Goodbye to Trans Fats

Article posted in: Diet & Nutrition

Trans fats will soon be a thing of the past. The Food and Drug Administration has given the food industry three years—until 2018—to phase out the oft-maligned fats, unless the food producer gets explicit permission to use them. (There are no trans fats in Nutrisystem food. In addition to trans fats, Nutrisystem foods are also free of monosodium glutamate [MSG], artificial flavors, high fructose corn syrup and fully and partially hydrogenated oils.) But what exactly is the problem with trans fats? And what makes them so bad, anyway?

The “trans” part has to do with the shape of the fat molecules, which are created—at least in the form being banned—when hydrogen is added to vegetable oil. This creates what you’ve seen on food labels as “partially hydrogenated” oil; this type of fat is solid at room temperature unlike regular vegetable oil, which is liquid. Prime household example: Shortening. Why add the hydrogen? Partially hydrogenated oil lasts longer on the shelf without spoiling, adds texture to certain foods like pre-made frosting, and needs to be replaced less often than liquid oil when used for frying.

They raise and lower your cholesterol at the same time—in the wrong directions. Trans fats have been shown to increase your LDL, or bad cholesterol, while lowering your HDL, or good cholesterol. Trans fats have also been shown to increase inflammation in the body, which is related to multiple diseases and negative conditions, as well as increasing the risk of diabetes. The FDA has estimated that phasing out trans fat could prevent up to 20,000 heart attacks and 7,000 premature deaths each year.

In 2006, New York City banned the use of trans fats in its restaurants, and many manufactured foods have since reduced or removed it. The FDA estimates that between 2003 and 2012, trans fat consumption decreased an estimated 78 percent as companies have exchanged partially hydrogenated fats for alternative shortenings. McDonald’s and other fast food chains stopped using the oils for frying, and even Crisco, the shortening brand most associated with this type of fat, is now made without trans fats.

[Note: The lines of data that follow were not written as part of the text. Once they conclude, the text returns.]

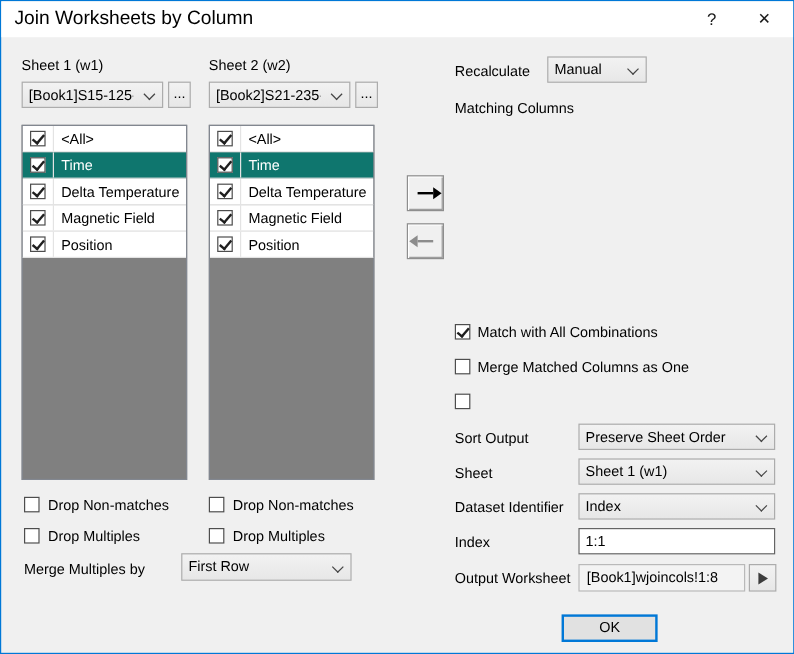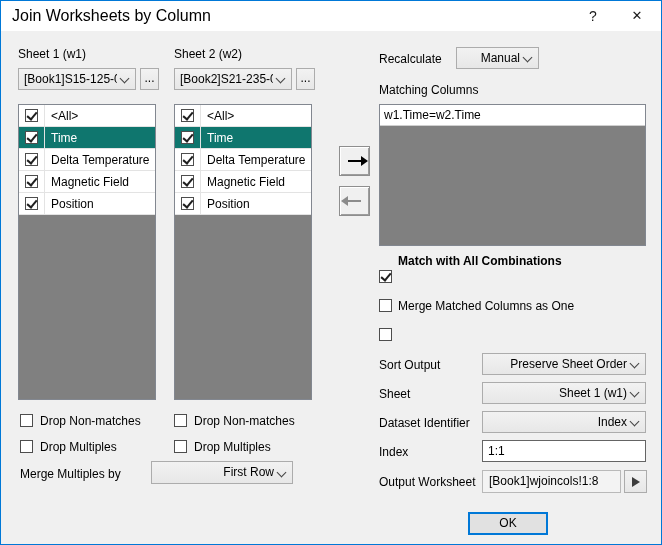--- a/index.html
+++ b/index.html
@@ -17,21 +17,21 @@
   .titlebtn { position:absolute; top:0; width:32px; height:30px; text-align:center; line-height:30px; color:#1a1a1a; cursor:pointer; }
   .titlebtn.help { right:52px; font-size:14px; }
   .titlebtn.close { right:8px; font-size:13px; }
 
   
   .label { position:absolute; white-space:nowrap; }
   .combo {
     position:absolute; height:22px; border:1px solid #acacac;
     background:linear-gradient(#f2f2f2,#e7e7e7); cursor:default;
   }
-  .combo .val { position:absolute; left:5px; right:18px; top:0; line-height:20px; overflow:hidden; white-space:nowrap;text-align:right; }
+  .combo .val { position:absolute; left:5px; right:24px; top:0; line-height:20px; overflow:hidden; white-space:nowrap; }
   .chev { position:absolute; right:7px; top:6px; width:7px; height:7px;
           border-right:1px solid #444; border-bottom:1px solid #444; transform:rotate(45deg); }
   .pushbtn {
     position:absolute; border:1px solid #acacac; background:linear-gradient(#f2f2f2,#e7e7e7);
     text-align:center; cursor:pointer;
   }
   .textinput {
     position:absolute; height:22px; border:1px solid #646464; background:#fff;
   }
   .textinput .val { position:absolute; left:5px; top:0; line-height:20px; white-space:nowrap; }
@@ -207,26 +207,23 @@
     <span class="chev" style="top:7px;"></span>
   </div>
 
   <span class="label" style="left:378px; top:51px;">Recalculate</span>
   <div class="combo" style="left:455px; top:46px; width:83px;">
     <span class="val">Manual</span>
     <span class="chev"></span>
   </div>
 
   <span class="label" style="left:378px; top:82px;">Matching Columns</span>
-  <div class="matchbox">
-    <div class="match-row">w1.Time=w2.Time</div>
-  </div>
 
   <span class="checkbox checked" style="left:378px; top:269px;"></span>
-  <span class="label" style="left:397px; top:253px;font-weight:bold;">Match with All Combinations</span>
+  <span class="label" style="left:397px; top:269px;">Match with All Combinations</span>
   <span class="checkbox" style="left:378px; top:298px;"></span>
   <span class="label" style="left:397px; top:298px;">Merge Matched Columns as One</span>
   <span class="checkbox" style="left:378px; top:327px;"></span>
 
   <span class="label" style="left:378px; top:357px;">Sort Output</span>
   <div class="combo" style="left:481px; top:352px; width:164px;">
     <span class="val">Preserve Sheet Order</span>
     <span class="chev"></span>
   </div>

But the fats can still be found in ready-made cake frostings, microwave popcorn, certain chips and snacks, and certain peanut butters. Some restaurants (outside New York City) still use trans fat oils for frying, because they can fry for longer without changing the oil. And it may even be in foods listed as trans-fat free: Foods with less than 0.5 grams of trans fat per serving may be listed as trans fat free, but to be described as “containing no trans fat” they must truly have no trans fat. To spot a food hiding these fats, look at the label: The ingredients list will include “partially hydrogenated” oil.